Have a question on the Volume Grow feature. If I have 4 luns of 512 GB each. 2 owned by SP A and the other 2 Owned by SP 2, can I create a Datastore of 2TB by using Volume Grow, I know that the answer is YES to this question but here is the myth I am trying to fight:-
This would utilize both the SP’s equally and port utilization on the storage end would be load balanced since I am talking to both the controllers while writing/reading data. Is this true? Or would I also go and talk to the LUN which has the Metadata written on it (1st LUN).
Do you think a better solution would be to use RR and atleast use all the ports to the Owning Controller??
Regards
Sunny
Cormac Hogan
I would go with RR. Even placing different extents on different paths is no guarantee that you will achieve load balancing. You may have some very busy VMs on one extent and idle VMs on another extent. Also, the management overhead in configuring LUNs on different SPs make it somewhat tedious to setup. Use RR, and let it do its thing 🙂
Lony Namer
I have a question. I am building a cluster with HP C7000 blade center and 3PAR V7200 storage 30 x 900 GB SAS disks. 7 servers HP Server GEN8 with dual 6 core CPU and 128 GB Ram each. I have 500 VMs in total 13 TB. 2 x 8 Gb fiber switches , 2 controllers (Each controller has 2 CPUs) and 4 paths to controllers. Each server connected to each fiber switch. VCENTER AND ESXI 5.1 U1
I am not an expert but researched a lot. This storage is totally virtual, divides all the LUNs to all the disks. Everything can grow and shrink easily and has it’s thin provisioned LUNs. It detects zeros, do not write them. It communicates natively with ESXI 5.X with VAAI , do a lot of things in it’s level and doesn’t lock the whole volume for SCSI reservation, each VMs lock granularily, a small part of a volume. So there is no SCSI reservation volume locking issue.

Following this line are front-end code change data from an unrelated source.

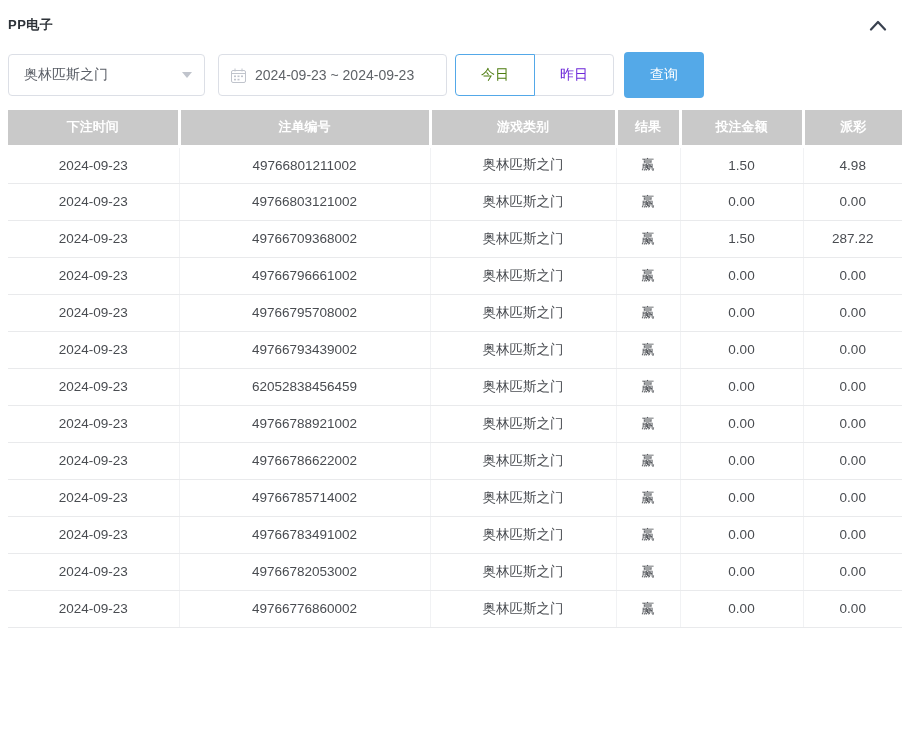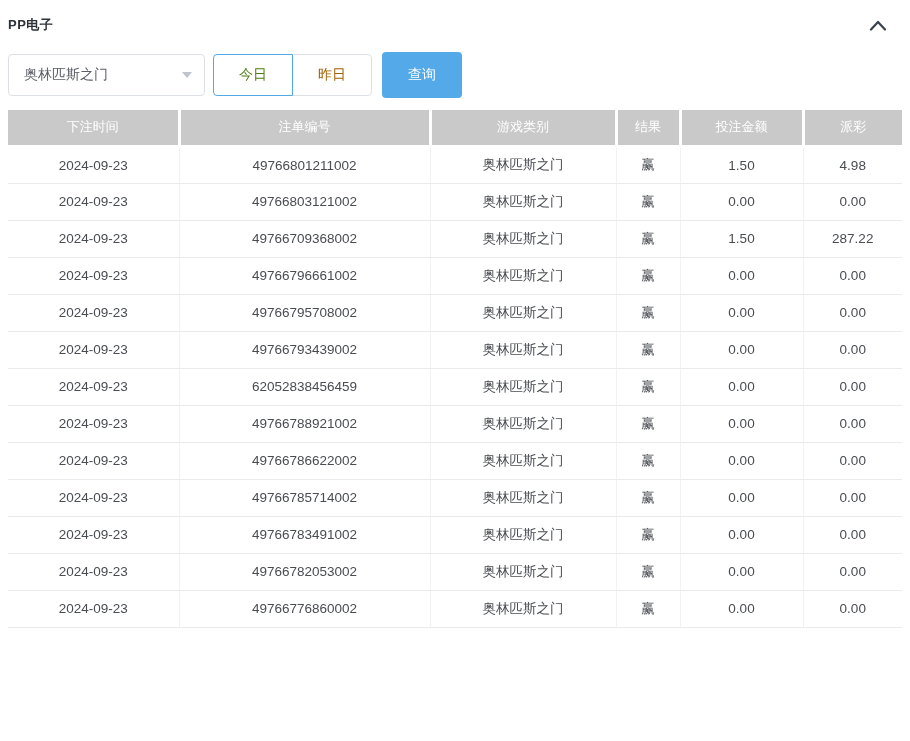--- a/index.html
+++ b/index.html
@@ -13,40 +13,40 @@
   .collapse-btn { width:24px; height:18px; display:flex; align-items:center; justify-content:center; cursor:pointer; margin-right:12px; }
 
   
   .filter-row { display:flex; align-items:center; margin-top:17px; height:42px; }
   .select-box { width:197px; height:42px; border:1px solid #dcdfe6; border-radius:4px; display:flex; align-items:center; padding:0 12px 0 15px; cursor:pointer; background:#fff; }
   .select-value { flex:1; font-size:14px; color:#5a5e66; }
   .caret-down { width:0; height:0; border-left:5px solid transparent; border-right:5px solid transparent; border-top:6px solid #c0c4cc; }
   .date-box { width:229px; height:42px; border:1px solid #dcdfe6; border-radius:4px; display:flex; align-items:center; padding:0 10px 0 12px; margin-left:13px; cursor:pointer; background:#fff; }
   .date-value { font-size:14px; color:#5f6368; margin-left:9px; white-space:nowrap; }
   .btn-group { display:inline-flex; margin-left:8px; }
-  .qbtn { width:80px; height:42px; background:#fff; border:1px solid #dcdfe6; color:#a16207; font-size:14px; margin-left:-1px; cursor:pointer; font-family:inherit; }
+  .qbtn { width:80px; height:42px; background:#fff; border:1px solid #dcdfe6; color:#6d28d9; font-size:14px; margin-left:-1px; cursor:pointer; font-family:inherit; }
   .qbtn:first-child { border-radius:4px 0 0 4px; margin-left:0; }
   .qbtn:last-child { border-radius:0 4px 4px 0; }
   .qbtn.active { border-color:#53a8e8; color:#4d7c0f; position:relative; z-index:1; }
   .search-btn { width:80px; height:46px; margin-left:10px; background:#54a9e8; color:#fff; border:none; border-radius:4px; font-size:14px; cursor:pointer; font-family:inherit; }
 
   
   table { border-collapse:collapse; width:894px; table-layout:fixed; }
   td, th { text-align:center; font-size:14px; }
 
   .summary-table { margin-top:21px; }
   .summary-table th { background:#ececec; color:#55585e; font-weight:normal; height:38px; }
   .summary-table th + th { border-left:3px solid #fff; }
   .summary-table th { border-bottom:3px solid #fff; }
   .summary-table td { height:37px; color:#44474c; border-bottom:1px solid #e9eaec; background:#fff; }
   .summary-table td + td { border-left:1px solid #f1f2f4; }
   .neg { color:#ee5a64; }
 
   .main-table { margin-top:14px; }
-  .main-table th { background:#c9c9c9; color:#fff; font-weight:normal; font-size:13px; height:36px; border-bottom:3px solid #fff; }
+  .main-table th { background:#c9c9c9; color:#fff; font-weight:bold; font-size:13px; height:36px; border-bottom:3px solid #fff; }
   .main-table th + th { border-left:3px solid #fff; }
   .main-table td { height:37px; color:#494c51; font-size:13.5px; border-bottom:1px solid #e9eaec; background:#fff; }
   .main-table td + td { border-left:1px solid #f1f2f4; }
 </style>
 </head>
 <body>
 
 <div class="page">
 
   <div class="panel-header">
@@ -55,20 +55,36 @@
       <svg width="18" height="11" viewBox="0 0 18 11">
           <polyline points="2,9.5 9,2 16,9.5" fill="none" stroke="#39414f" stroke-width="2.2" stroke-linecap="round" stroke-linejoin="round"></polyline>
         </svg>
     </span>
   </div>
 
   <div class="filter-row">
     <div class="select-box">
       <span class="select-value">奥林匹斯之门</span>
       <span class="caret-down"></span>
+    </div>
+    <div class="date-box">
+      <span style="display:flex;">
+        <svg width="15" height="15" viewBox="0 0 15 15">
+          <rect x="0.5" y="2.5" width="14" height="12" rx="1.5" fill="none" stroke="#c0c4cc"></rect>
+          <line x1="0.5" y1="5.5" x2="14.5" y2="5.5" stroke="#c0c4cc"></line>
+          <line x1="4" y1="0.5" x2="4" y2="3.5" stroke="#c0c4cc"></line>
+          <line x1="11" y1="0.5" x2="11" y2="3.5" stroke="#c0c4cc"></line>
+          <rect x="3" y="7.5" width="2" height="1.6" fill="#c0c4cc"></rect>
+          <rect x="6.5" y="7.5" width="2" height="1.6" fill="#c0c4cc"></rect>
+          <rect x="10" y="7.5" width="2" height="1.6" fill="#c0c4cc"></rect>
+          <rect x="3" y="10.8" width="2" height="1.6" fill="#c0c4cc"></rect>
+          <rect x="6.5" y="10.8" width="2" height="1.6" fill="#c0c4cc"></rect>
+        </svg>
+      </span>
+      <span class="date-value">2024-09-23 ~ 2024-09-23</span>
     </div>
     <div class="btn-group">
       <button class="qbtn active">今日</button>
       <button class="qbtn">昨日</button>
     </div>
     <button class="search-btn">查询</button>
   </div>
 
 
   <table class="main-table">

You don;t recommend multiple extents in VMFS5. So my question is, will it be a good practice to create a single datastore 16 TB sized 1 extent for not to have I/O performance bottle necks. Or the best is dividing 2 TB datastores in a SDRS cluster ?
Regards,
Lony
Saravanan AR
Does the VMware kernel behave differently
When you have a single extent as a Datastore which is thin provisioned at storage side ?
When you have multi extent as a single Datastore which is thin provisioned storage side ?
The difference i see is the free space on each case. I tried to put few VMDK file on single extent datastore the free space was 188 GB, When the same VMDK storage migrated to Multi extent datastore, the free space is just 28 GB.
Regards
Saran AR
Cormac Hogan
Sounds like those VMDKs changed format from thin to thick? Can you confirm if that is the case?
Kenneth
Do you have a spam problem on this site; I also am a blogger, and
I was wanting to know your situation; many of us have
created some nice methods and we are looking to trade solutions
with other folks, please shoot me an e-mail if interested.
Feel free to visit my page Massage London (Kenneth)
Mark Jarvis
Hi,
Great article
I would like to confirm a point you raise.
You state that see the need for extents include “2.You have storage devices which cannot be grown at the back-end, but you need a datastore larger than 2TB”. But unless I missunderstand (as the GUI seems to reflect this) even if you increase the backend LUN/Volume size, asking vSphere to increase the size of the datastore creates an extent on the same LUN rather than resizing the vmfs partition.?
Regards
Mark
George Parker
Great article! Two questions I’ve got:- 1. On a VMFS-3 Volume with multiple extents, does the “Head” extent contain metadata that the read/write heads of the drives have to move backwards and forwards to therefore negatively impacting performance?
2. If I upgrade a VMFS-3 Volume containing multiple extents to VMFS-5, are there any performance implications?
Regards,
George.
Ravindra M
What happens when we extend the same LUN and increase the volume ?? any thing to be taken into consideration before doing ??
Vittorio
Hi Cormac,
very good insightful article, thanks for sharing!